[Stored dataset items]
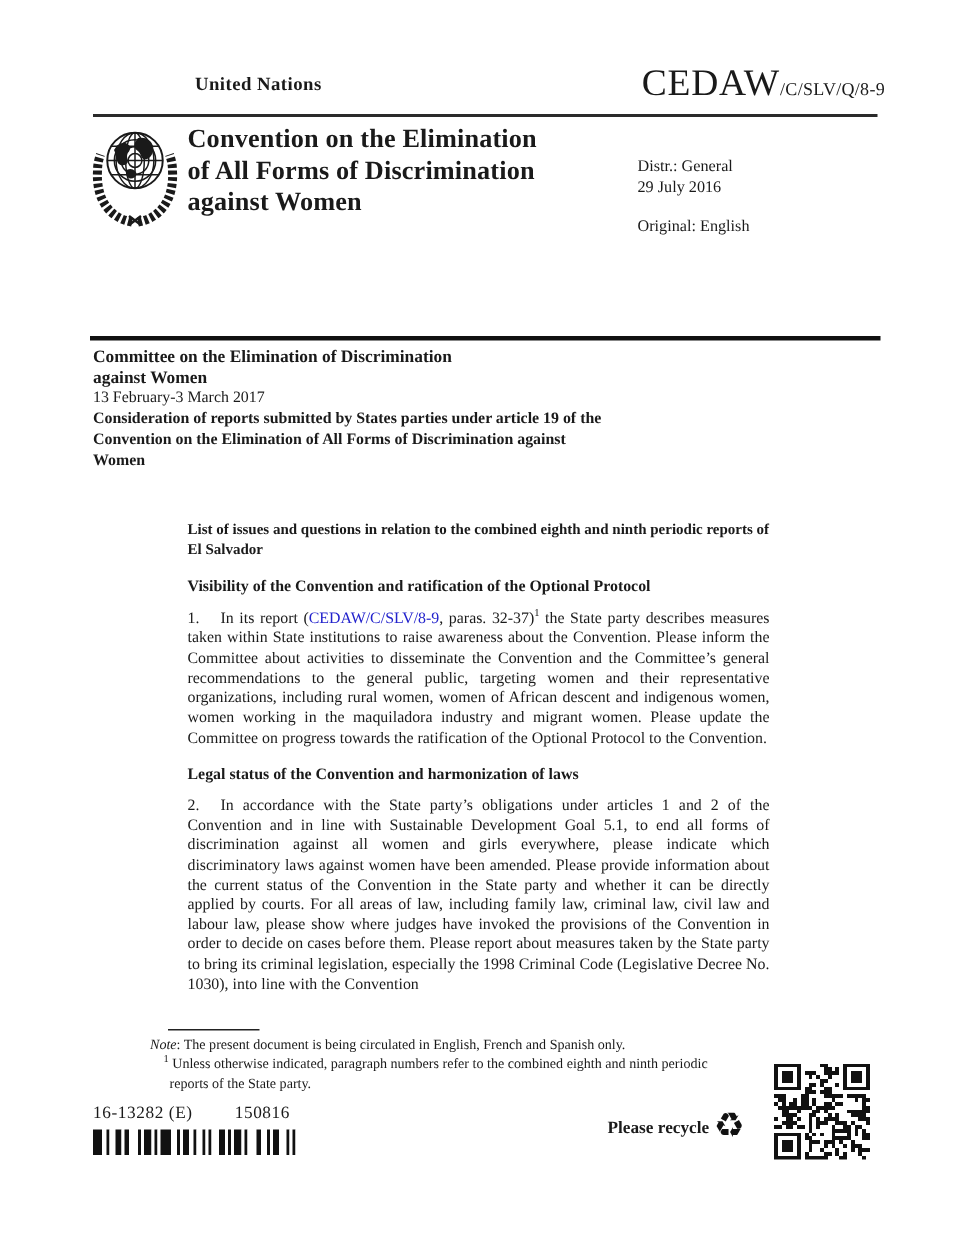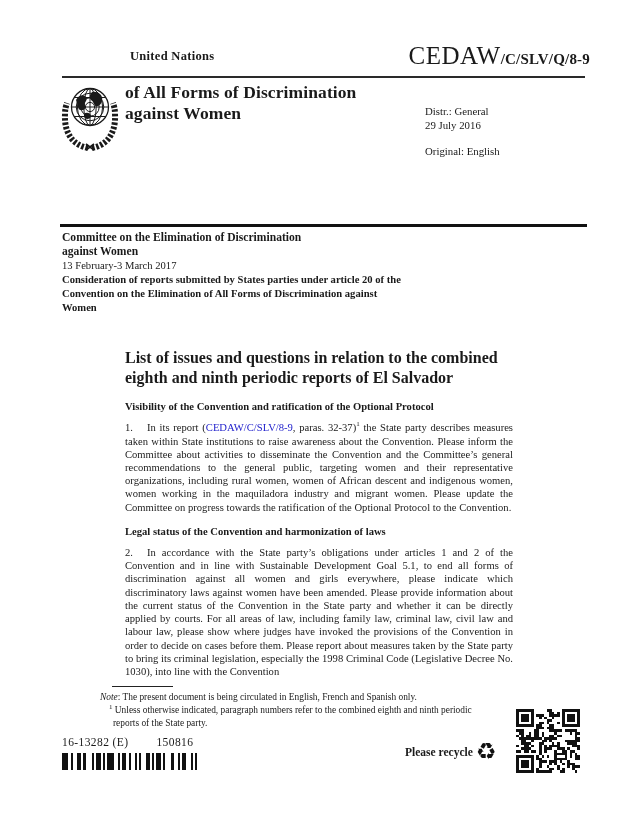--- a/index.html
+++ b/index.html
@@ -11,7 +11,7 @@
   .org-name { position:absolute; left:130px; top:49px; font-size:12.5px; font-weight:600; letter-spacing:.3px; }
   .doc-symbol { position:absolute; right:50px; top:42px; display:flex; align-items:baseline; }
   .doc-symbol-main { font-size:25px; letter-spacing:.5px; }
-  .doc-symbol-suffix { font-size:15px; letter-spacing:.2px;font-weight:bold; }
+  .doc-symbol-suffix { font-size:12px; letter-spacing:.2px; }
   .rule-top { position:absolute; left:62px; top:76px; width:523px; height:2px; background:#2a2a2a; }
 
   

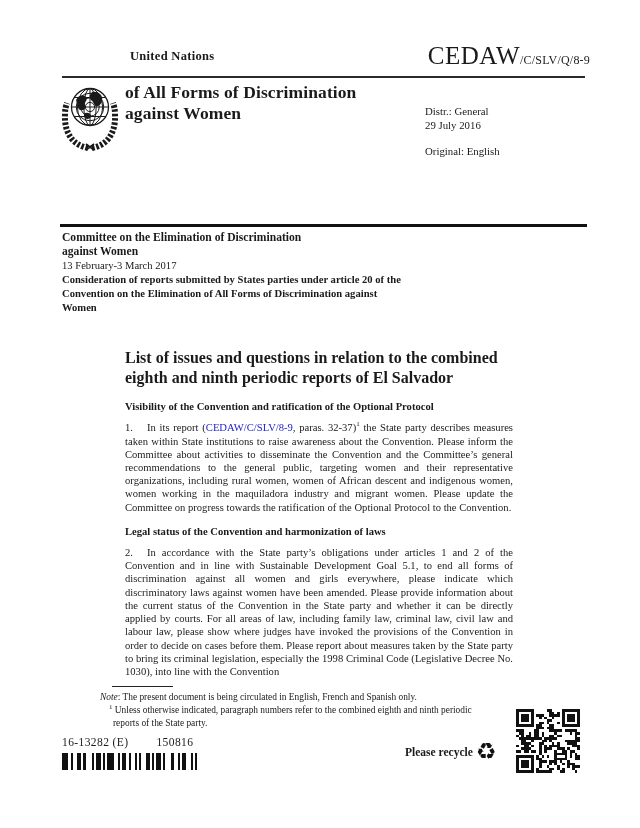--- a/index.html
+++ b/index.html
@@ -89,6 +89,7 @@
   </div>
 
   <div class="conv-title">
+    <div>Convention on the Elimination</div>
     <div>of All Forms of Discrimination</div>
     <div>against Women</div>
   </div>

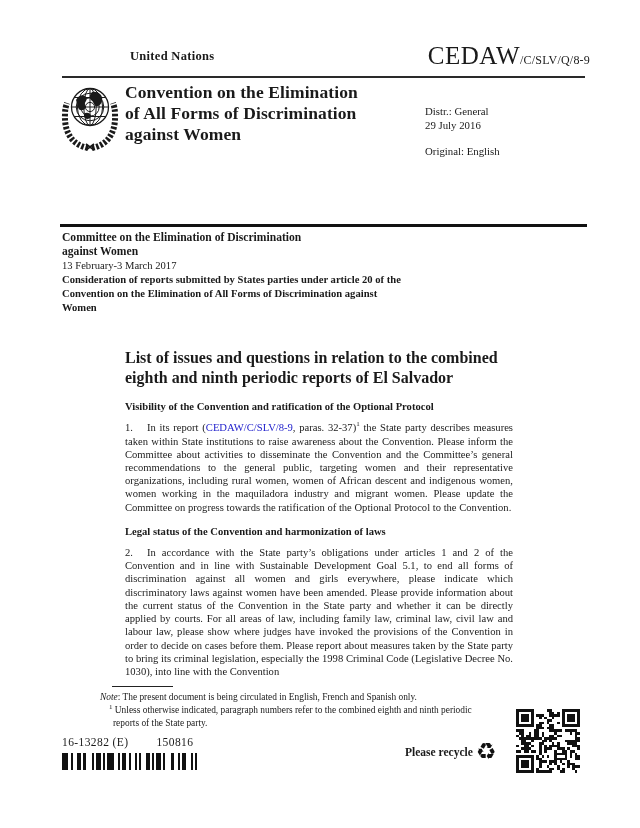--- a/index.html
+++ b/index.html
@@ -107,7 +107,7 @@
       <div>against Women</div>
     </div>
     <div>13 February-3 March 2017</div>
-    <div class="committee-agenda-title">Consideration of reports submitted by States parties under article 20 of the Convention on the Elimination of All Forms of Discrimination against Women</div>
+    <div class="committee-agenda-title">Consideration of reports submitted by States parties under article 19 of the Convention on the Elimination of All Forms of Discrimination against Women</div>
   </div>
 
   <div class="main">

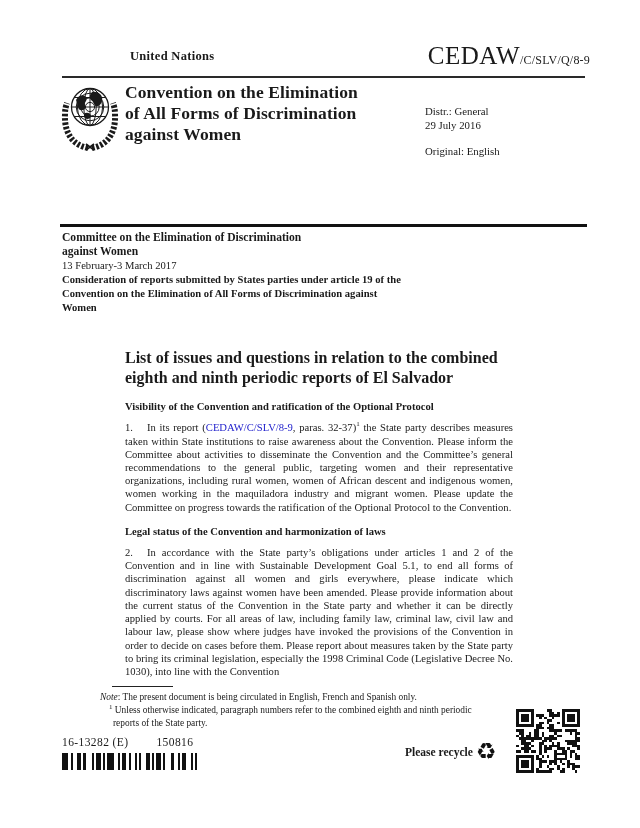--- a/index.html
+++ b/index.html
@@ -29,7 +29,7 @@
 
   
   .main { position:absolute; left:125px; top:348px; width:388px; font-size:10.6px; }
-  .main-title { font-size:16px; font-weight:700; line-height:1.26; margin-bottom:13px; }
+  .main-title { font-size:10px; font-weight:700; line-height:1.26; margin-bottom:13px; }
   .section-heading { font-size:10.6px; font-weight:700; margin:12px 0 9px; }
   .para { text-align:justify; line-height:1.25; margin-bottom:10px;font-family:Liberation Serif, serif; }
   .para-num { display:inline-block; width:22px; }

- [Try it] Transcribe each of the records above precisely, with no pictures in the copy.

- [Response for this exercise]
--- a/index.html
+++ b/index.html
@@ -11,7 +11,7 @@
   .org-name { position:absolute; left:130px; top:49px; font-size:12.5px; font-weight:600; letter-spacing:.3px; }
   .doc-symbol { position:absolute; right:50px; top:42px; display:flex; align-items:baseline; }
   .doc-symbol-main { font-size:25px; letter-spacing:.5px; }
-  .doc-symbol-suffix { font-size:15px; letter-spacing:.2px;font-weight:bold; }
+  .doc-symbol-suffix { font-size:12px; letter-spacing:.2px; }
   .rule-top { position:absolute; left:62px; top:76px; width:523px; height:2px; background:#2a2a2a; }
 
   

--- a/index.html
+++ b/index.html
@@ -89,6 +89,7 @@
   </div>
 
   <div class="conv-title">
+    <div>Convention on the Elimination</div>
     <div>of All Forms of Discrimination</div>
     <div>against Women</div>
   </div>

--- a/index.html
+++ b/index.html
@@ -107,7 +107,7 @@
       <div>against Women</div>
     </div>
     <div>13 February-3 March 2017</div>
-    <div class="committee-agenda-title">Consideration of reports submitted by States parties under article 20 of the Convention on the Elimination of All Forms of Discrimination against Women</div>
+    <div class="committee-agenda-title">Consideration of reports submitted by States parties under article 19 of the Convention on the Elimination of All Forms of Discrimination against Women</div>
   </div>
 
   <div class="main">

--- a/index.html
+++ b/index.html
@@ -29,7 +29,7 @@
 
   
   .main { position:absolute; left:125px; top:348px; width:388px; font-size:10.6px; }
-  .main-title { font-size:16px; font-weight:700; line-height:1.26; margin-bottom:13px; }
+  .main-title { font-size:10px; font-weight:700; line-height:1.26; margin-bottom:13px; }
   .section-heading { font-size:10.6px; font-weight:700; margin:12px 0 9px; }
   .para { text-align:justify; line-height:1.25; margin-bottom:10px;font-family:Liberation Serif, serif; }
   .para-num { display:inline-block; width:22px; }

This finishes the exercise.